The Industrial Internet of Things is already a reality. Consider the Rolls Royce aircraft engines, which continuously send real-time data to the manufacturer to predict potential problems and prevent disasters. Or the John Deere tractors, which inform farmers about what crops they should plant, when and where they need to plow and what is the best route for plowing. All thanks to the addition of sensors and data connectivity.
Internet of Everything
We cannot view these exciting new technologies in isolation, of course. Everything will be connected to everything and the data we collect with our connected cars, refrigerators, telephones, sensors, wearables and computers can be reused to provide us with information and assistance in many other locations and applications.
Boundaries between IoT, VR and AI will fade, of which we already see the first symptoms. The new Tesla models are equipped with three radars, eight cameras and a GPU that is 40 times more powerful than previous models.

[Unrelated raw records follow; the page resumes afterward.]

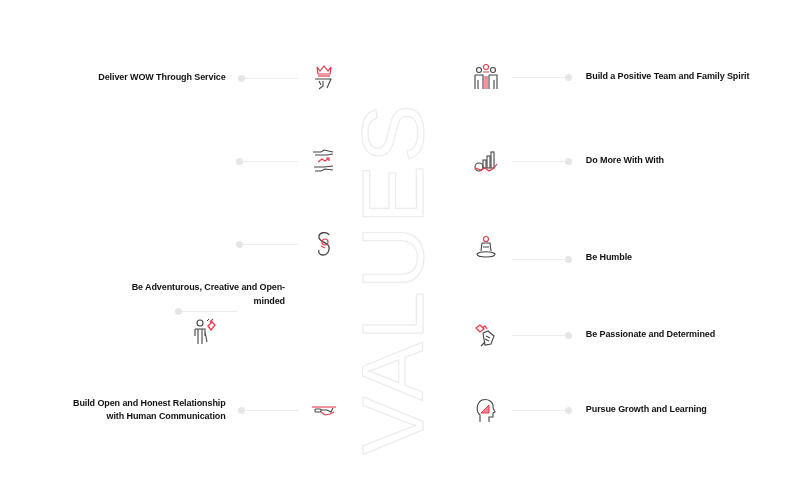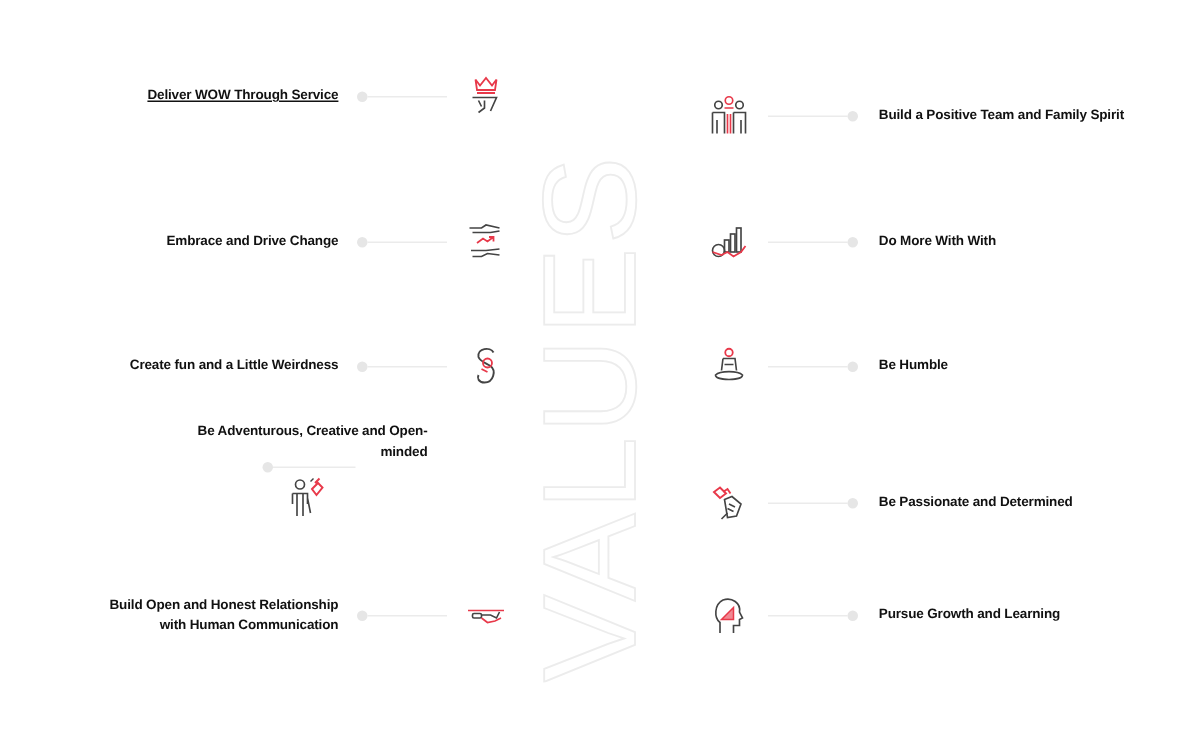--- a/index.html
+++ b/index.html
@@ -42,52 +42,50 @@
   </style>
 </head>
 <body>
 
 <div class="values-watermark">
   <svg viewBox="0 0 90 410">
     <text x="0" y="0" transform="translate(68,410) rotate(-90)" font-family="Liberation Sans, sans-serif" font-size="88" font-weight="300" fill="none" stroke="#ececec" stroke-width="1.2" letter-spacing="2">VALUES</text>
   </svg>
 </div>
 
-<div class="row left" style="top:44px;text-decoration:underline;">
+<div class="row left" style="top:58px;">
   <span class="label">Deliver WOW Through Service</span>
   <span class="connector">
       <span class="dot"></span>
       <span class="line"></span>
     </span>
   <span class="icon">
     <svg viewBox="0 0 30 30">
         <path d="M8 4 L11 8 L15 3 L19 8 L22 4 L21 11 L9 11 Z" fill="none" stroke="#e8394a" stroke-width="1.2"></path>
         <line x1="9" y1="13" x2="21" y2="13" stroke="#e8394a" stroke-width="1.2"></line>
         <path d="M6 16 L22 16 L18 25 M10 18 L12 22 M14 18 L14 23 L10 26" fill="none" stroke="#444" stroke-width="1.1"></path>
       </svg>
   </span>
 </div>
 
 <div class="row left" style="top:141px;">
-  <span class="label">Embrace and Drive Change</span>
   <span class="connector">
       <span class="dot"></span>
       <span class="line"></span>
     </span>
   <span class="icon">
     <svg viewBox="0 0 30 30">
         <path d="M4 6 L12 6 L15 4 L24 6 M6 9 L18 9 L24 8" fill="none" stroke="#444" stroke-width="1.1"></path>
         <path d="M9 16 L13 13 L16 15 L20 12 M17 12 L20 12 L20 15" fill="none" stroke="#e8394a" stroke-width="1.2"></path>
         <path d="M5 21 L15 21 L24 20 M6 25 L12 25 L16 23 L24 24" fill="none" stroke="#444" stroke-width="1.1"></path>
       </svg>
   </span>
 </div>
 
 <div class="row left" style="top:224px;">
-  <span class="label">Create fun and a Little Weirdness</span>
   <span class="connector">
       <span class="dot"></span>
       <span class="line"></span>
     </span>
   <span class="icon">
     <svg viewBox="0 0 30 30">
         <path d="M20 6 C18 2 9 3 10 9 C11 12 15 13 18 15 C22 18 20 26 14 26 C10 26 9 23 10 21" fill="none" stroke="#444" stroke-width="1.3"></path>
         <circle cx="16" cy="13" r="3" fill="none" stroke="#e8394a" stroke-width="1.2"></circle>
         <path d="M12 17 L16 19" stroke="#e8394a" stroke-width="1.2"></path>
       </svg>
@@ -153,21 +151,21 @@
         <path d="M4 22 L10 24 L14 22 L18 25 L23 22 L26 18" fill="none" stroke="#e8394a" stroke-width="1.2"></path>
       </svg>
   </span>
   <span class="connector">
       <span class="dot"></span>
       <span class="line"></span>
     </span>
   <span class="label">Do More With With</span>
 </div>
 
-<div class="row right" style="top:224px;">
+<div class="row right" style="top:224px;align-items:flex-end;">
   <span class="icon">
     <svg viewBox="0 0 30 30">
         <circle cx="15" cy="6" r="2.5" fill="none" stroke="#e8394a" stroke-width="1.2"></circle>
         <path d="M11 10 L19 10 L20 18 M11 10 L10 18 M12 14 L18 14 M6 21 C9 18 21 18 24 21 C24 25 6 25 6 21 Z" fill="none" stroke="#444" stroke-width="1.1"></path>
       </svg>
   </span>
   <span class="connector">
       <span class="dot"></span>
       <span class="line"></span>
     </span>

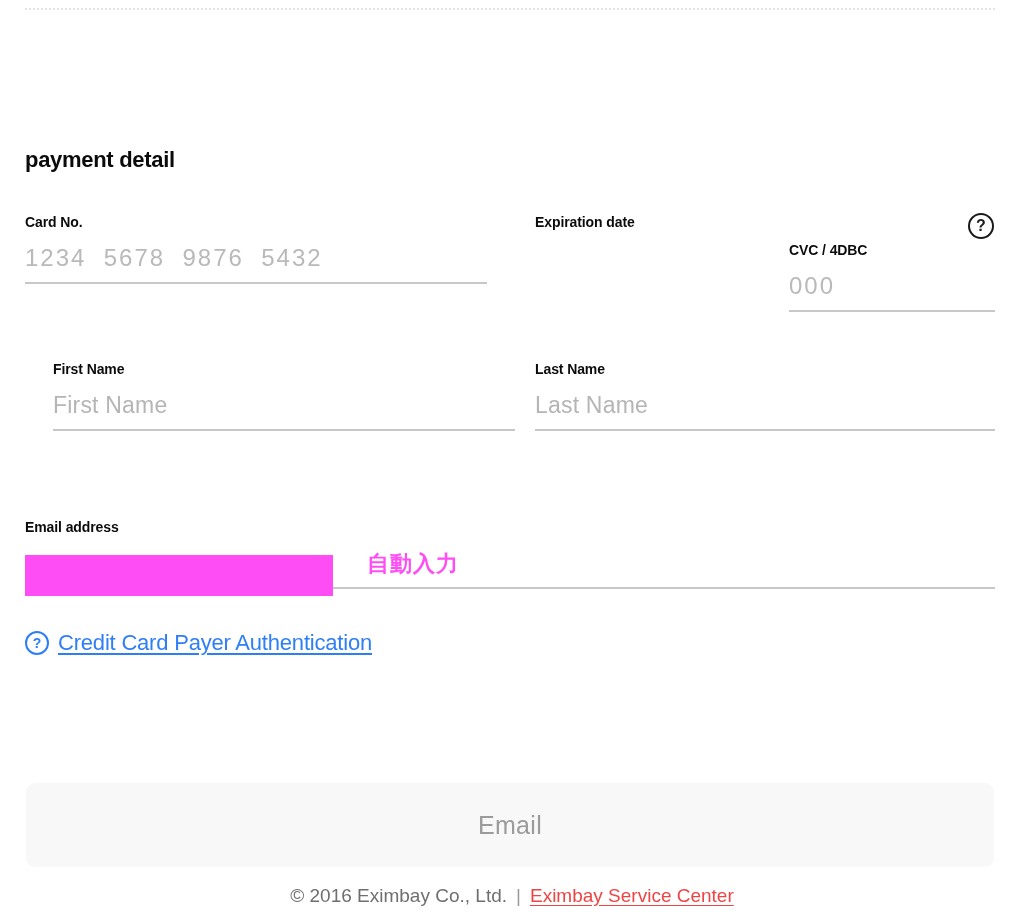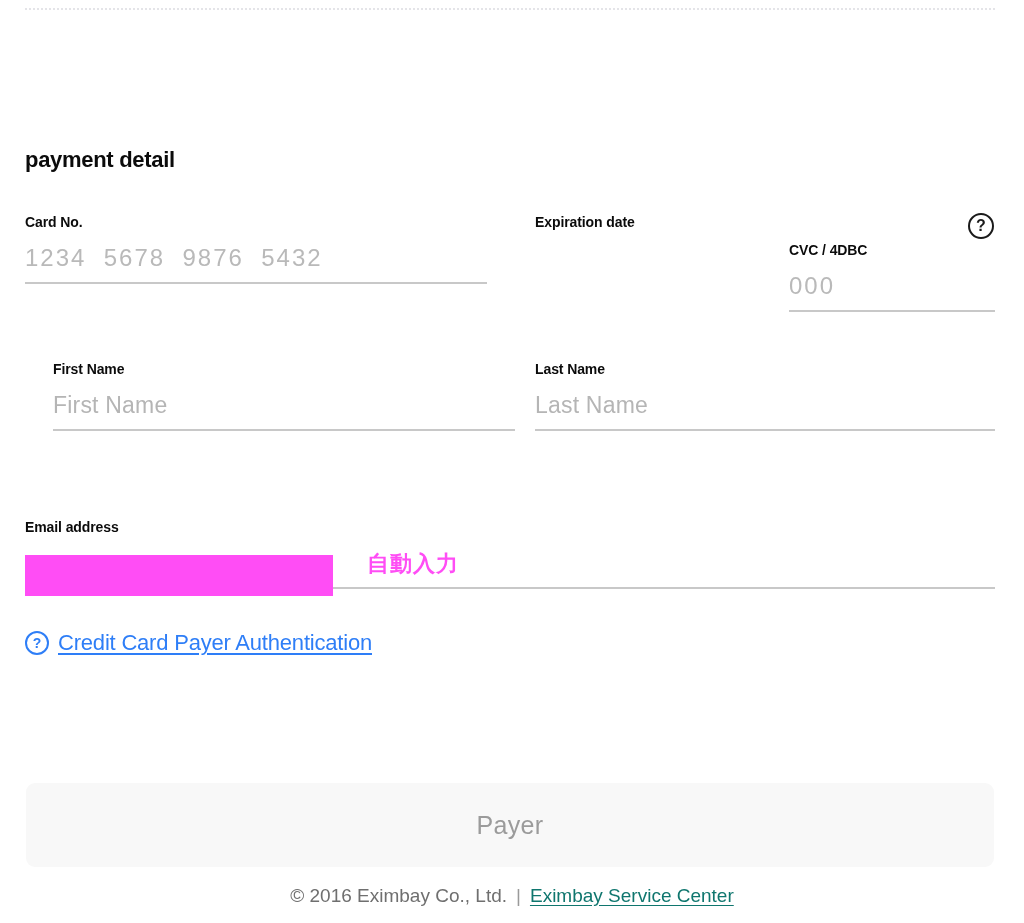--- a/index.html
+++ b/index.html
@@ -217,21 +217,21 @@
     font-size: 19px;
     color: #6f6f6f;
     letter-spacing: 0px;
     white-space: nowrap;
   }
   .footer-sep {
     color: #9a9a9a;
     margin: 0 9px;
   }
   .footer-link {
-    color: #0f766e;
+    color: #ef4444;
     text-underline-offset: 3px;
   }
 </style>
 </head>
 <body>
 
 <div class="page">
 
   <div class="top-rule"></div>
 
@@ -267,19 +267,19 @@
     <input class="field-input" type="text" placeholder="" style="">
   </div>
   <div class="redaction-bar"></div>
   <div class="autofill-note">自動入力</div>
 
   <a class="auth-row" href="#">
     <span class="auth-help-icon">?</span>
     <span class="auth-link-text">Credit Card Payer Authentication</span>
   </a>
 
-  <button class="next-button">Payer</button>
+  <button class="next-button">Email</button>
 
   <div class="footer">
     <span>© 2016 Eximbay Co., Ltd.</span><span class="footer-sep">|</span><a class="footer-link" href="#">Eximbay Service Center</a>
   </div>
 
 </div>
 
 </body></html>

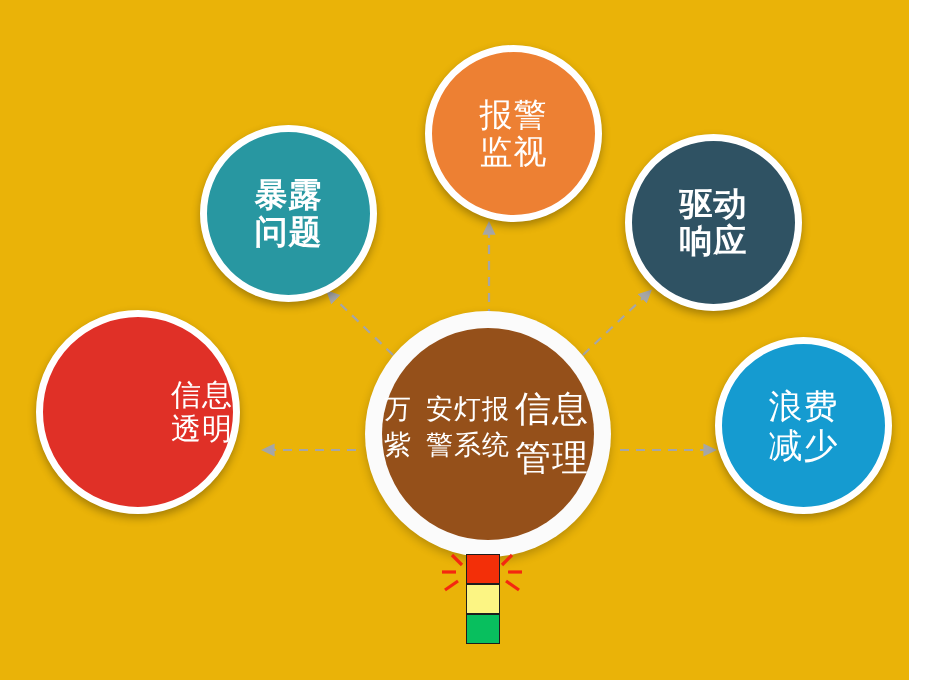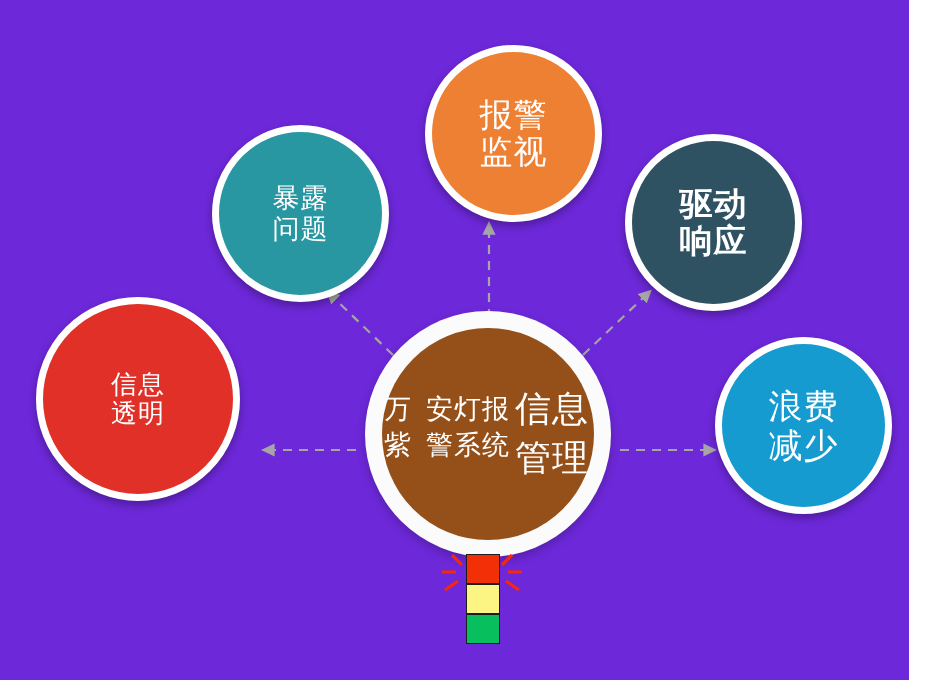--- a/index.html
+++ b/index.html
@@ -10,21 +10,21 @@
   body {
     width: 939px;
     height: 680px;
     font-family: "Liberation Sans", "DejaVu Sans", sans-serif;
     overflow: hidden;
   }
   #canvas {
     position: relative;
     width: 909px;
     height: 680px;
-    background: #6d28d9;
+    background: #eab308;
   }
   .connectors {
     position: absolute;
     left: 0;
     top: 0;
     width: 939px;
     height: 680px;
     pointer-events: none;
   }
   .node {
@@ -125,31 +125,31 @@
     <line x1="393" y1="355" x2="334" y2="298" stroke="#a6a6a6" stroke-width="2.2" stroke-dasharray="9 7" marker-end="url(#arrowhead)"></line>
 
     <line x1="583" y1="355" x2="644" y2="297" stroke="#a6a6a6" stroke-width="2.2" stroke-dasharray="9 7" marker-end="url(#arrowhead)"></line>
   </svg>
 
   <div class="node satellite" style="left:425px; top:45px; width:177px; height:177px; background:#ed8033; font-size:33px;">
     <span class="line">报警</span>
     <span class="line">监视</span>
   </div>
 
-  <div class="node satellite" style="left:212px; top:125px; width:177px; height:177px; background:#2897a1; font-size:27px;">
+  <div class="node satellite" style="left:200px; top:125px; width:177px; height:177px; background:#2897a1; font-size:33px;font-weight:bold;">
     <span class="line">暴露</span>
     <span class="line">问题</span>
   </div>
 
   <div class="node satellite" style="left:625px; top:134px; width:177px; height:177px; background:#2f5263; font-size:33px;font-weight:bold;">
     <span class="line">驱动</span>
     <span class="line">响应</span>
   </div>
 
-  <div class="node satellite" style="left:36px; top:297px; width:204px; height:204px; background:#e03027; font-size:26px;">
+  <div class="node satellite" style="left:36px; top:310px; width:204px; height:204px; background:#e03027; font-size:30px;align-items:flex-end;">
     <span class="line">信息</span>
     <span class="line">透明</span>
   </div>
 
   <div class="node satellite" style="left:715px; top:337px; width:177px; height:177px; background:#159bd0; font-size:34px;">
     <span class="line">浪费</span>
     <span class="line">减少</span>
   </div>
 
   <div id="hub-ring"></div>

The combination of data sets will make the distinctions fade even further. Ultimately, the intelligence in our devices will be omnipresent and fully aware of its environment. This will result in applications that we cannot even imagine now in all sectors, from transportation to health services, from offices to factories. Give it another five years.
The Business Revolution
If you do not prepare now, you will be helplessly standing on the sidelines in five years. You have to be able to predict what people need, you have to be able to predict what they will bring to the workplace, you have to implement the right security measures. If you do not, you will not be able to get the best employees and will not stand a chance against the competition, who did make the necessary preparations.
Companies that thought the cell phone would not affect their corporate IT ten years ago are now trying to cope with the BYOD revolution. Companies that now believe VR, deep learning and IoT will not challenge the way they structure their IT are downright naive. The days in which IT could behave as sheep shepherd are gone forever. IT must become much more of a service provider and a supplier of new technologies — in the next five years more than ever.